All across Minnesota there are too many families confronting really difficult challenges in their daily lives. I feel the best contribution I can make to help Minnesota families is to continue to fight for them in Congress, leading with both common sense and a progressive voice. The party ruling Washington is putting our nation's future in danger and I feel a tremendous sense of urgency to keep fighting to get our country back on the right track."
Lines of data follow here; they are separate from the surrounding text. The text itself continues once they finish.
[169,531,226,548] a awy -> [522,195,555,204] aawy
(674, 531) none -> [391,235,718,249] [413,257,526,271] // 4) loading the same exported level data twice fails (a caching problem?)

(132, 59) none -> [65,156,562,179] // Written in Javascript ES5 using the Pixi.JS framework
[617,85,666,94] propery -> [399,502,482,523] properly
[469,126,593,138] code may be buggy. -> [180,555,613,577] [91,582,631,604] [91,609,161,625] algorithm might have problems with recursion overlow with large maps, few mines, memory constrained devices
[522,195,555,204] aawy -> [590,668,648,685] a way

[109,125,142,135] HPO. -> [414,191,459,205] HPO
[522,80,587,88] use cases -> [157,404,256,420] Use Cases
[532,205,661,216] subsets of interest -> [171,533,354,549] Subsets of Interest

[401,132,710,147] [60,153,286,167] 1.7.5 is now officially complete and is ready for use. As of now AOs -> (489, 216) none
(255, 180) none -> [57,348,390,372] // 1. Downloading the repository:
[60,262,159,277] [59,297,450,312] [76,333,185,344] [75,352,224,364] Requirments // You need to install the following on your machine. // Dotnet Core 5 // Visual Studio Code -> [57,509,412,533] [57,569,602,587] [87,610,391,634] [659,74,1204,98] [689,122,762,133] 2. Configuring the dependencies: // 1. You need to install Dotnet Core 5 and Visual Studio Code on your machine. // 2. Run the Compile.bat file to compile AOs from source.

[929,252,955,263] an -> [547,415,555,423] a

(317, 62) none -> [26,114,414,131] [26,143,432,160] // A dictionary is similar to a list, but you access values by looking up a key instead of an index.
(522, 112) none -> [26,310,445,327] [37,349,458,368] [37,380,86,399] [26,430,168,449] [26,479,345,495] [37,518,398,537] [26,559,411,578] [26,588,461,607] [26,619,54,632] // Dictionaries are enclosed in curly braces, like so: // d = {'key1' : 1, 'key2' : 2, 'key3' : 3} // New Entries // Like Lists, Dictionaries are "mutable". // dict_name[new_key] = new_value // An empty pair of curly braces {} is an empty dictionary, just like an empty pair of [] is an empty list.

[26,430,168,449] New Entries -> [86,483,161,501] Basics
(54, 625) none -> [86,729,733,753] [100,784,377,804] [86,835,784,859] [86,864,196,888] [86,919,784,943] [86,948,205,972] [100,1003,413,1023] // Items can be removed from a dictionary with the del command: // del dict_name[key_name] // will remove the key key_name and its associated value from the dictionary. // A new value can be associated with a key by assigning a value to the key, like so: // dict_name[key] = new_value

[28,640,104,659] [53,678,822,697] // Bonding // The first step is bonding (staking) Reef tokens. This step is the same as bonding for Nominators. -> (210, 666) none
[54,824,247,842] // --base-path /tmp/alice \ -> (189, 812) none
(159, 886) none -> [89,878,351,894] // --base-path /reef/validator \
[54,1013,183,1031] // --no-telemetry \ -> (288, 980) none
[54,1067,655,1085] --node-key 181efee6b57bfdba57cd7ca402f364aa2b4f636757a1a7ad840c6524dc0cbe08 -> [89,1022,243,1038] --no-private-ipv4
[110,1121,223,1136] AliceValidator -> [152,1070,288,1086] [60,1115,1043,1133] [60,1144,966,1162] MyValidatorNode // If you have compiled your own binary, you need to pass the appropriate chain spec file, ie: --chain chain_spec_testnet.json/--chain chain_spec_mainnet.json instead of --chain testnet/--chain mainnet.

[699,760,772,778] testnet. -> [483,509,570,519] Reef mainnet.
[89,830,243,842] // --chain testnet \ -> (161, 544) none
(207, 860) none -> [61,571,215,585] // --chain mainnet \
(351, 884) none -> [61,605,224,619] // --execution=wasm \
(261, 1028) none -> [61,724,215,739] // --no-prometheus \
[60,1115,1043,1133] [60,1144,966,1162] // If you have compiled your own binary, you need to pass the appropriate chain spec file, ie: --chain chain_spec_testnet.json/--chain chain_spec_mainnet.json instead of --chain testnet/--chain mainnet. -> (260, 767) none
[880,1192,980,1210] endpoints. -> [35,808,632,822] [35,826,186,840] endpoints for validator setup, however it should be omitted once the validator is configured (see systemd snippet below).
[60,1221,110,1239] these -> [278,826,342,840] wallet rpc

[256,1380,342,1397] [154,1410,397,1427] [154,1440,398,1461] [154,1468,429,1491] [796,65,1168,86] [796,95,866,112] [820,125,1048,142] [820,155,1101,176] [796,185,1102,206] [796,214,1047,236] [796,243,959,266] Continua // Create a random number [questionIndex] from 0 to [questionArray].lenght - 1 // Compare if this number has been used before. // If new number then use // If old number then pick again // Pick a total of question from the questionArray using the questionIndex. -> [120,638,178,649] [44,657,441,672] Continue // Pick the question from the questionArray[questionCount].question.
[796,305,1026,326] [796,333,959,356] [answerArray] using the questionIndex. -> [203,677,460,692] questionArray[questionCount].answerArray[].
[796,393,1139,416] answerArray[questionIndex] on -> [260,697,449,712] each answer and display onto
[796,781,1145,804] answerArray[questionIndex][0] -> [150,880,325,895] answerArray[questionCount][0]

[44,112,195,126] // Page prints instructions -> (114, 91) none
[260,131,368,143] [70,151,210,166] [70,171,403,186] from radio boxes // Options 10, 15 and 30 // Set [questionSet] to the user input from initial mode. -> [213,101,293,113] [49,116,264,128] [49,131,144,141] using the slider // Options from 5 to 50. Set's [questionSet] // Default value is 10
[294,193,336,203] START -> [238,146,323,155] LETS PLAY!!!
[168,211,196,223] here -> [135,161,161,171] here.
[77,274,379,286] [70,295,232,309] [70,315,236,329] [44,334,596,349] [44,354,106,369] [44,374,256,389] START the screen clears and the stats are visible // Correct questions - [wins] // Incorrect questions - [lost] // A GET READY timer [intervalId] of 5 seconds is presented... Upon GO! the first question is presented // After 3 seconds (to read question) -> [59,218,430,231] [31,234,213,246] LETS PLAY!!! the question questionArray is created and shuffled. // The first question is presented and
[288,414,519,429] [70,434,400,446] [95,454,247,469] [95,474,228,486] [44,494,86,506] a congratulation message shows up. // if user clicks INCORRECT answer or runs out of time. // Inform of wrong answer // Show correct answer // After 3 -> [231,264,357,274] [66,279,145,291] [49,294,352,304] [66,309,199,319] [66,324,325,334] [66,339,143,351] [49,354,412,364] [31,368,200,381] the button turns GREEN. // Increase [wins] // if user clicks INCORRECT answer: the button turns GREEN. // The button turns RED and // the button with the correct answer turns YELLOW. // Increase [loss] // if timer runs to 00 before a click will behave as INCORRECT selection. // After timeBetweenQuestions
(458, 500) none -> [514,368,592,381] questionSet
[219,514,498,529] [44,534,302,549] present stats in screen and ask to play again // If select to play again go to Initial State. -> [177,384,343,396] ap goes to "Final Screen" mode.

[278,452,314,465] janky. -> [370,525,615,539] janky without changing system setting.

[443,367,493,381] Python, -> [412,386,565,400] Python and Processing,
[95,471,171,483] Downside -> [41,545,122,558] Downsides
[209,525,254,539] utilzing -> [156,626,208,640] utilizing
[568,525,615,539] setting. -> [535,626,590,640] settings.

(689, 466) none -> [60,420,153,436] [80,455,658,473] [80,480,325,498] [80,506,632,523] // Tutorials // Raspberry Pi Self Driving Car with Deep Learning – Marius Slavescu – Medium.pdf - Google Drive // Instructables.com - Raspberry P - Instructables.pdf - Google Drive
So while the GOP field is set, the DFL narrows to three: Hennepin County Attorney Amy Klobuchar, wealthy trial attorney and 2000 Senate candidate Mike Ciresi, and potentially Kennedy’s 2004 congressional opponent Patty Wetterling. Our DFL friends over at Checks and Balances don’t even believe it’s a three-way race:

”Right now we see an endorsement contest between Wetterling and Klobuchar shaping up with a possible, but not guaranteed primary contest with Ciresi. Word we have out of Washington, D.C. through the Democratic Senate Campaign Committee is they feel, as a trial lawyer, Ciresi is not the best candidate for the spot.”

Go Mike Go.

Dictatorships and Double Standards

Senator Grams has joined the media chorus in alleging the state party Republican leadership is exhibiting all the traits of a tyranny in dictating to the rank and file who their nominee will be. But check out this curious bit of commentary from Senator Grams in an AP story this afternoon:

Grams, who lost to Dayton in 2000, said he wasn't upset with Coleman or Pawlenty for their endorsements, but he wondered if they had axes to grind. Grams endorsed a Coleman rival in the 1998 governor's race and a Pawlenty rival in 2002.

Is it just me or does Grams' "kingmaker" accusation comprise a double standard? Scrutiny of the above would suggest that Grams believes Pawlenty and Coleman are endorsing Kennedy as retribution for the Senator's own (unsuccessful) attempts at "kingmaking" against Coleman in '98 and Pawlenty in '02.

The first person to correctly reference the title of this post wins a new Chevy Avalanche from NARN and the White Bear Lake Superstore.

MN Republican Chair: "There is no race".

Republican Chair Ron Eibensteiner says, "There's no race" and Mark Kennedy is -- in effect -- the Republican nominee for U.S. Senate. Fmr. Senator Grams disagrees.

Sources tell me that of the scores of Republican Senate District conventions convened this Saturday, Kennedy & surrogates made an appearance at every one. The number attended by the Grams "campaign"? Zero. That's not getting outhustled. That's forfeiting the game.

It's time for a Senator who will always be remembered fondly by conservatives for the federal Child Tax Credit to move on to the next chapter.

Pawlenty to Endorse Kennedy Monday P.M.

Word just reached TBFKADVK that Governor Pawlenty and Congressman Kennedy will be hosting a joint press conference in an hour. The press conference will be held at Republican Party HQ in St. Paul. The topic? An "Announcement regarding the U.S. Senate race".

It is almost certain Governor Pawlenty will be endorsing Mark Kennedy early this afternoon, effectively clearing the field on the Republican side. It remains to be seen if the DFL race can be nearly as bloodless. The only question that remains to be decided is when Senator Grams will follow suit.

We will hear from our DFL friends that the Republican non-contest will yield an "untested" candidate in Kennedy. TBFKADVK notes that this sounds much like those football prognosticators who say that NFL teams with a first-round bye will be "rusty" come playoff time -- while failing to note those same teams almost always go to the Superbowl.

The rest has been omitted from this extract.